Need I say more about a defect in that approach?
Patients in our mental health care system suffer from the fact medical/mental health professionals and advocates use a rubber-stamp approach of labeling all manic/psychotic behavior as Bipolar/Schizophrenia without understanding the DSM recognizes the variations in causes of psychosis/mania.
I would urge that you consider breaking away from referring to symptoms of psychosis and schizophrenic behavior as one in the same.
Clear distinctions are made in the DSM, they should be referred to as such.
Advocating for a paradigm of care that does not ignore taking a patient’s case history is the main focus of my personal mental health advocacy agenda.
Thank you for your support.
292.11 Amphetamine-Induced Psychotic Disorder, With Delusions
292.11 Cannabis-Induced Psychotic Disorder, With Delusions
291.3 Alcohol-Induced Psychotic Disorder, With Hallucinations
293.83 Mood Disorder due to (indicate general medical condition)

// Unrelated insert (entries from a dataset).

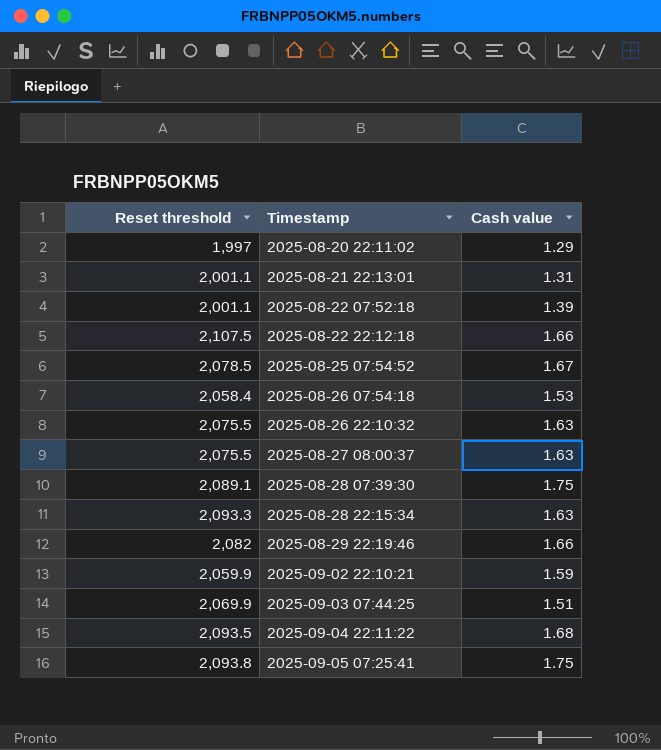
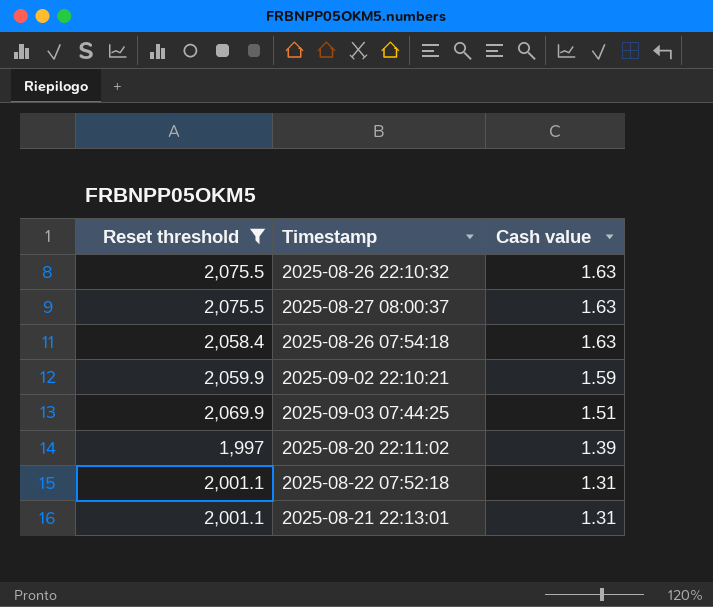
filter: none -> Reset threshold <= 2,075.5
row order: Timestamp ascending -> Cash value descending
2025-08-26 07:54:18 | Cash value: 1.53 -> 1.63
2025-08-20 22:11:02 | Cash value: 1.29 -> 1.39
2025-08-22 07:52:18 | Cash value: 1.39 -> 1.31

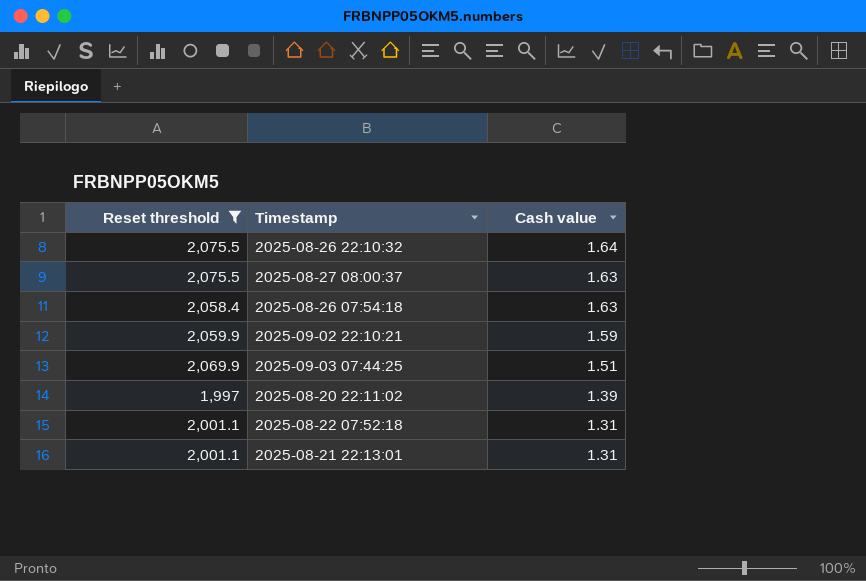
2025-08-26 22:10:32 | Cash value: 1.63 -> 1.64

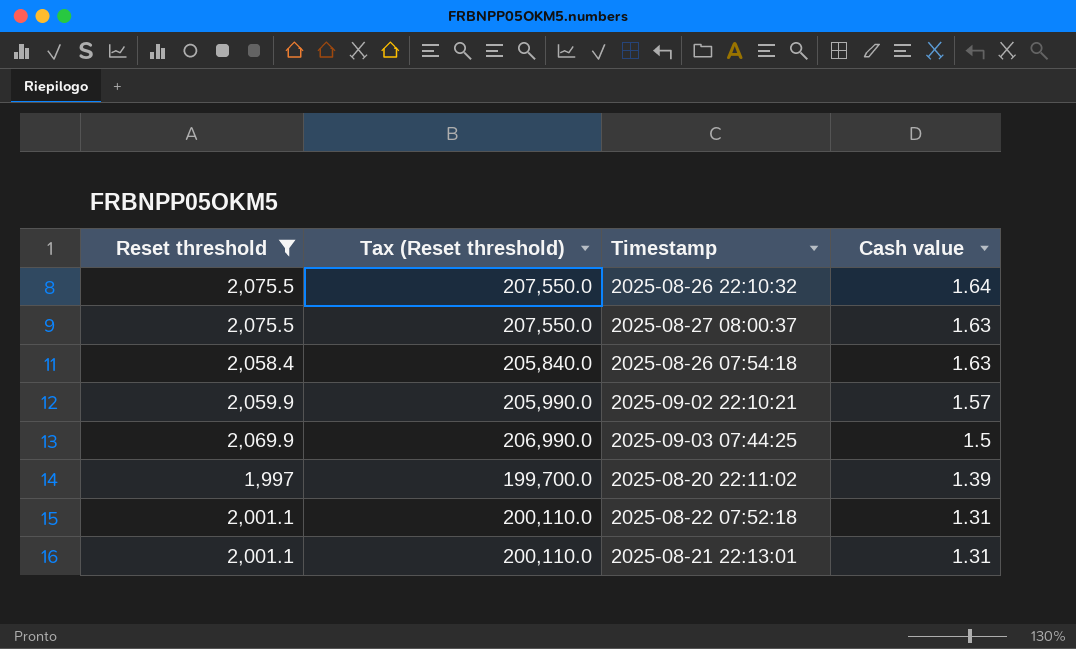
column Tax (Reset threshold) | formula: none -> [Reset threshold] * 100
2025-09-02 22:10:21 | Cash value: 1.59 -> 1.57
2025-09-03 07:44:25 | Cash value: 1.51 -> 1.5

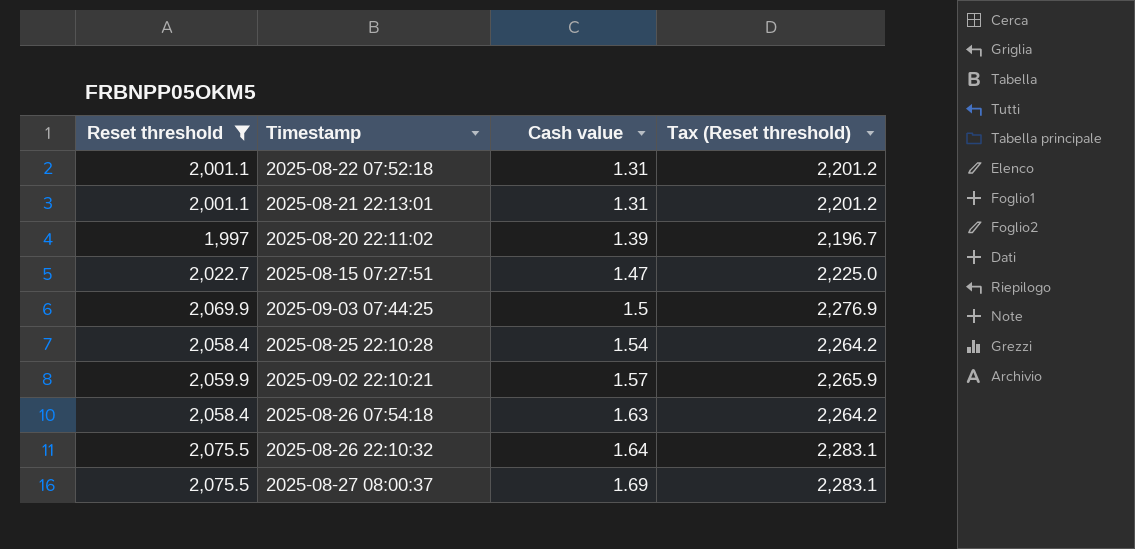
row order: Cash value descending -> Cash value ascending
column Tax (Reset threshold) | formula: [Reset threshold] * 100 -> [Reset threshold] * 1.1
column Tax (Reset threshold) | position: 2 -> 4
row 2025-08-15 07:27:51: none -> 2,022.7 | 1.47 | 2,225.0
row 2025-08-25 22:10:28: none -> 2,058.4 | 1.54 | 2,264.2
2025-08-27 08:00:37 | Cash value: 1.63 -> 1.69

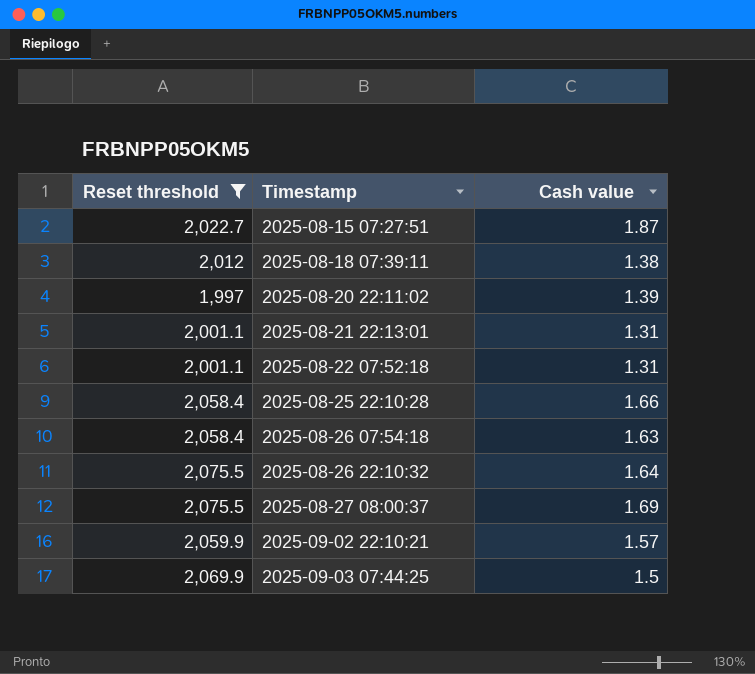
row order: Cash value ascending -> Timestamp ascending
column Tax (Reset threshold) | formula: [Reset threshold] * 1.1 -> none
2025-08-15 07:27:51 | Cash value: 1.47 -> 1.87
row 2025-08-18 07:39:11: none -> 2,012 | 1.38
2025-08-25 22:10:28 | Cash value: 1.54 -> 1.66

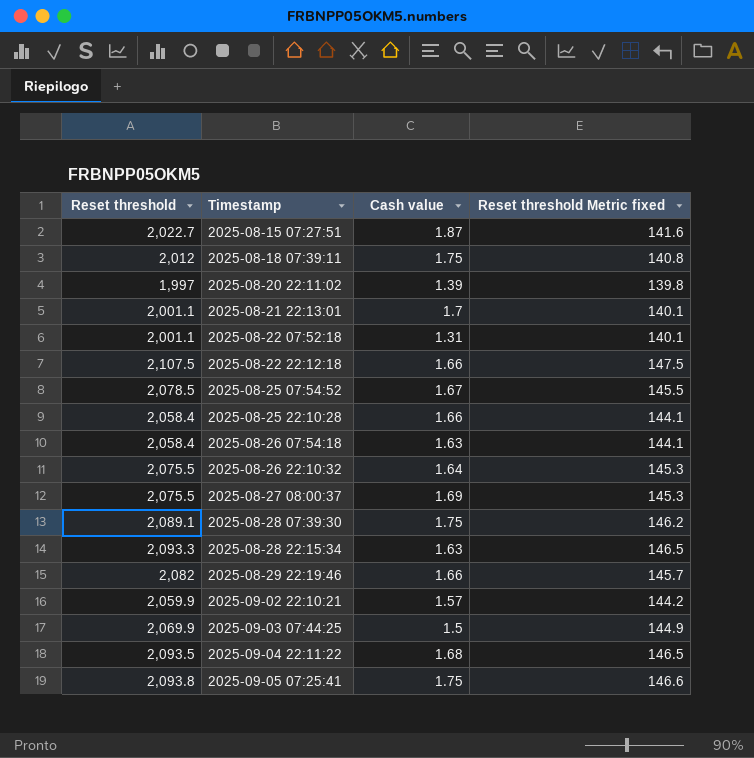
filter: Reset threshold <= 2,075.5 -> none
column Reset threshold Metric fixed | formula: none -> [Reset threshold] * 0.07
2025-08-18 07:39:11 | Cash value: 1.38 -> 1.75
2025-08-21 22:13:01 | Cash value: 1.31 -> 1.7

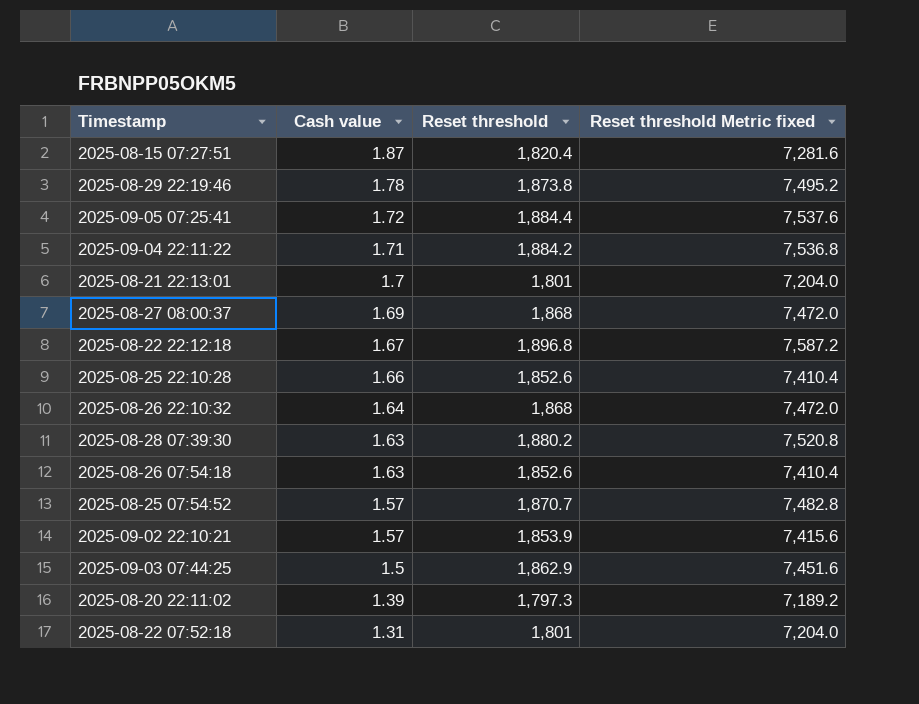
row order: Timestamp ascending -> Cash value descending
column Reset threshold | position: 1 -> 3
column Reset threshold Metric fixed | formula: [Reset threshold] * 0.07 -> [Reset threshold] * 4
row 2025-08-18 07:39:11: 2,012 | 1.75 | 140.8 -> none
row 2025-08-28 22:15:34: 2,093.3 | 1.63 | 146.5 -> none
2025-08-15 07:27:51 | Reset threshold: 2,022.7 -> 1,820.4
2025-08-29 22:19:46 | Cash value: 1.66 -> 1.78
2025-08-29 22:19:46 | Reset threshold: 2,082 -> 1,873.8
2025-09-05 07:25:41 | Cash value: 1.75 -> 1.72
2025-09-05 07:25:41 | Reset threshold: 2,093.8 -> 1,884.4
2025-09-04 22:11:22 | Cash value: 1.68 -> 1.71
2025-09-04 22:11:22 | Reset threshold: 2,093.5 -> 1,884.2
2025-08-21 22:13:01 | Reset threshold: 2,001.1 -> 1,801
2025-08-27 08:00:37 | Reset threshold: 2,075.5 -> 1,868
2025-08-22 22:12:18 | Cash value: 1.66 -> 1.67
2025-08-22 22:12:18 | Reset threshold: 2,107.5 -> 1,896.8
2025-08-25 22:10:28 | Reset threshold: 2,058.4 -> 1,852.6
2025-08-26 22:10:32 | Reset threshold: 2,075.5 -> 1,868
2025-08-28 07:39:30 | Cash value: 1.75 -> 1.63
2025-08-28 07:39:30 | Reset threshold: 2,089.1 -> 1,880.2
2025-08-26 07:54:18 | Reset threshold: 2,058.4 -> 1,852.6
2025-08-25 07:54:52 | Cash value: 1.67 -> 1.57
2025-08-25 07:54:52 | Reset threshold: 2,078.5 -> 1,870.7
2025-09-02 22:10:21 | Reset threshold: 2,059.9 -> 1,853.9
2025-09-03 07:44:25 | Reset threshold: 2,069.9 -> 1,862.9
2025-08-20 22:11:02 | Reset threshold: 1,997 -> 1,797.3
2025-08-22 07:52:18 | Reset threshold: 2,001.1 -> 1,801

333.90 Medication-Induced Movement Disorder NOS
310.1 Mental disorder due to medical condition
296.46 Manic, most recent episode, full remission
292.12 Drug Induced Psychotic Disorder, With Hallucinations
292.11 Drug Induced Psychotic Disorder, With Delusions
292.84 Drug Induced Mood Disorder
292.89 Drug-Induced Sleep Disorder
Posted on Mad in America, January 17, 2013
A comparison. In my city of Montreal we have garbage containers for garbage. What you have on hand as a problem is garbage or not garbage. When in truth we have recyclables such as metal, wood and biomass(food/fertilizer) .The city does not give the recycle option. The city, to admit to the second option, would cost money (for a second container), and someone needs to force the city to admit to their error.
What is psychiatry’s incentive to stop “helping” their patient with antipsychotics?